(Records from a dataset)
------------

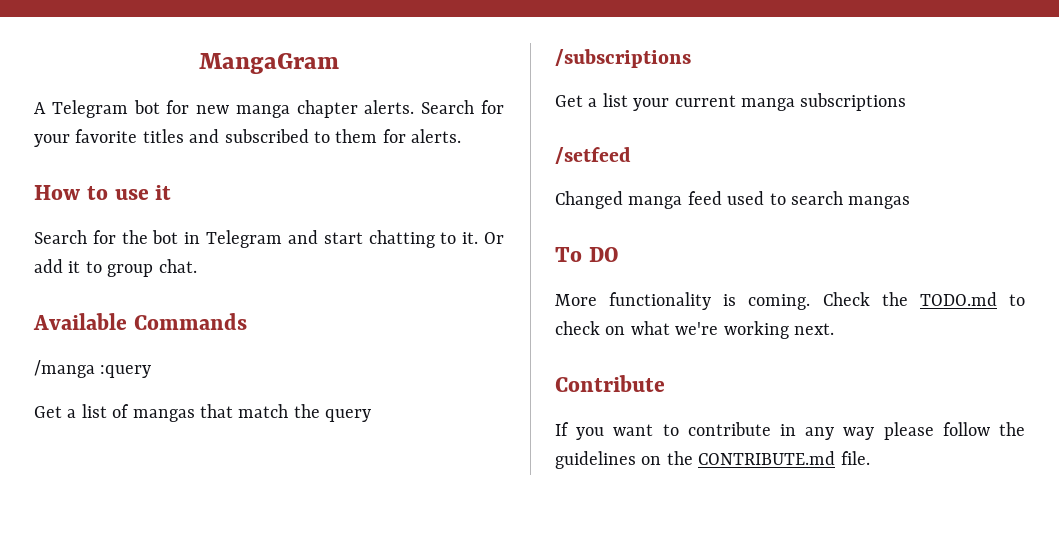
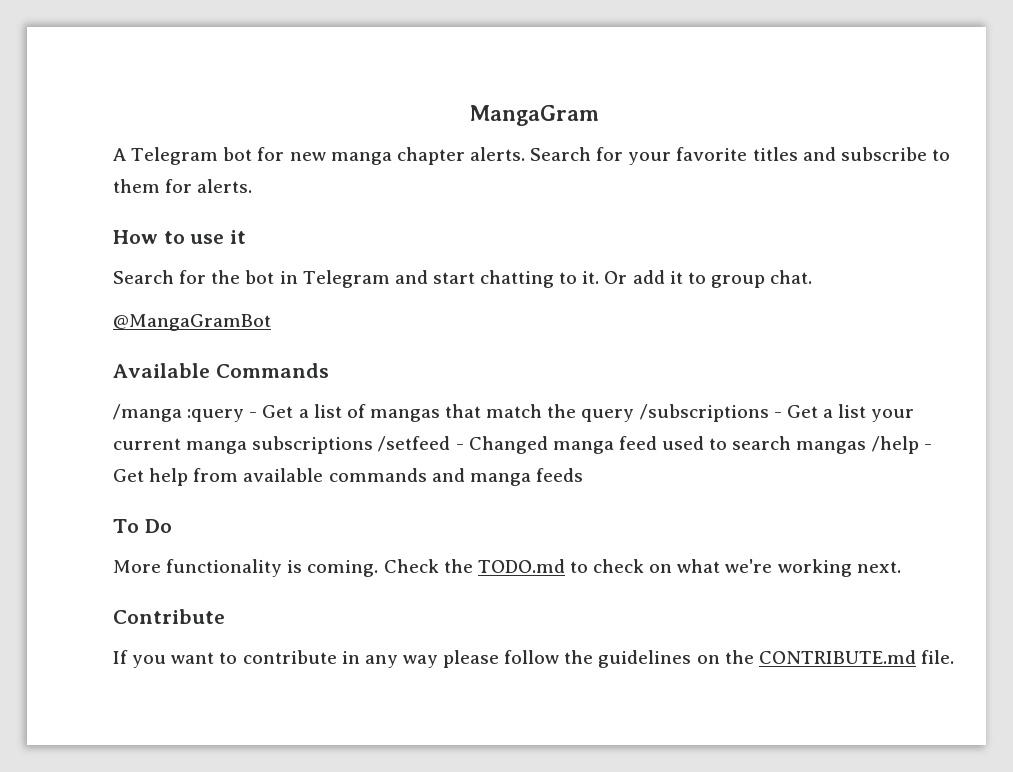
[224,129,309,143] subscribed -> [840,147,927,161] subscribe
(197, 266) none -> [113,314,271,331] // @MangaGramBot
(152, 371) // -> [249,412,258,418] -
(372, 415) // -> (635, 415) none
(691, 58) // -> [773,412,782,418] -
(907, 102) // -> (374, 445) none
(631, 155) // -> [455,444,464,450] -
(911, 202) none -> [871,436,932,454] [113,468,583,486] /help - Get help from available commands and manga feeds
[588,247,619,262] DO -> [144,519,172,533] Do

------------

Work instruction: The lines from the start of the records above through the line that holds "(907, 102) // -> (374, 445) none" are to be copied exactly, both ends included, and no pictures are to be copied.

Task solution:
[224,129,309,143] subscribed -> [840,147,927,161] subscribe
(197, 266) none -> [113,314,271,331] // @MangaGramBot
(152, 371) // -> [249,412,258,418] -
(372, 415) // -> (635, 415) none
(691, 58) // -> [773,412,782,418] -
(907, 102) // -> (374, 445) none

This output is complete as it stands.